The epic of the Tea Horse Road, one of the longest trade routes of the Ancient World, was inspired by this particular tea from the southern part of Yunnan known as Xishuangbanna.

Even within Yunnan’s regional cuisine, famous enough in China for there tobe Yunnanese restaurants in the major cities, Naxi cuisine is a notable high point. While the more esoteric dishes, such as Fried Dragonfly (油炸蜻蜓if you really want to order them by showing these Chinese characters to the restaurant owner) are an acquired taste, the staples of Naxi cooking are understandably popular: cured ham, potatoes and mushrooms. Here is a starter kit for beginning your Lijiang culinary experiments. 

Pipa Pork, Zhubiao rou (猪膘肉) 
Pork is the basic meat for the Naxi, and this speciality begins with a whole salted pig. Named after the Pipa (a plucked string instrument with a fretted fingerboard, like a lute) because of its shape, the salted and air-dried pork can last upto ten years, deboned and stuffed with salt, spices and various other condiments, it is served in slices, which though fatty are not greasy. Another kind off dried pork is Three River Ham (三江火腿).

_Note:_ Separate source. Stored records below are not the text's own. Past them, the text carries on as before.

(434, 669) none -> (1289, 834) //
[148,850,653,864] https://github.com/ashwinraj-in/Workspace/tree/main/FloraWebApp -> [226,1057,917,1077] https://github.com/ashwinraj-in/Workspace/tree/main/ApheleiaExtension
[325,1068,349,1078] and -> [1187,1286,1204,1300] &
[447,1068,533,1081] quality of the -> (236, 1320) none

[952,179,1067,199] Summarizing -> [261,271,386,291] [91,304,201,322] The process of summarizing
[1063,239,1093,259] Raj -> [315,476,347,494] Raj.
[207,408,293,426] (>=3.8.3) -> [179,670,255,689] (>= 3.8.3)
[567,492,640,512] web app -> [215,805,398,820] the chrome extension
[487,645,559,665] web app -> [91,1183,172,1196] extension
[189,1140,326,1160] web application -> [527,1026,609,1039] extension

Chickpea Jelly, Jidou Liangfen (鸡豆凉粉) 
A savoury bean jelly served with a spicy sauce, cold in summer and hot in winter. Liangfen (literally ‘cold powder’) is the general Chinese name for starch jelly, and the most typical Naxi speciality is Jidou Liangfen, made from chickpeas. The greenish grey colour may at first sight seem a little less than appetizing if you’re unfamiliar with this dish, but once you’ve vaulted that small hurdle, you’ll be rewarded with a fine savoury flavour, packed with umami. 

Steamed Matsutake, Niang Song Rong (酿松茸) 
Yunnan as a whole is a paradise for mushroom lovers, and the most popular local Naxi varieties are matsutake, termitomyces and sorel. Matsutake, juicy, aromatic and chewy, is the most expensive (anywhere, for that matter) and appears in the market from June to November. The season for termitomyces, sweet, fresh and tender, is available around July and August, while morel, from the forests between 2,000m and 3,000m, is picked in late spring and early autumn, and is usually stuffed with meat and be streamed or boiled with chicken and duck. 

White Potato Pancakes, Yangyu Baba Baba is the Tibetan flat bread, but this Lijiang version is made from white potatoes, and traditionally a harvest food. Very simple, but filling and delicious, it’s a mixture of mashed potato, slightly salted and spiced, and deep-fried.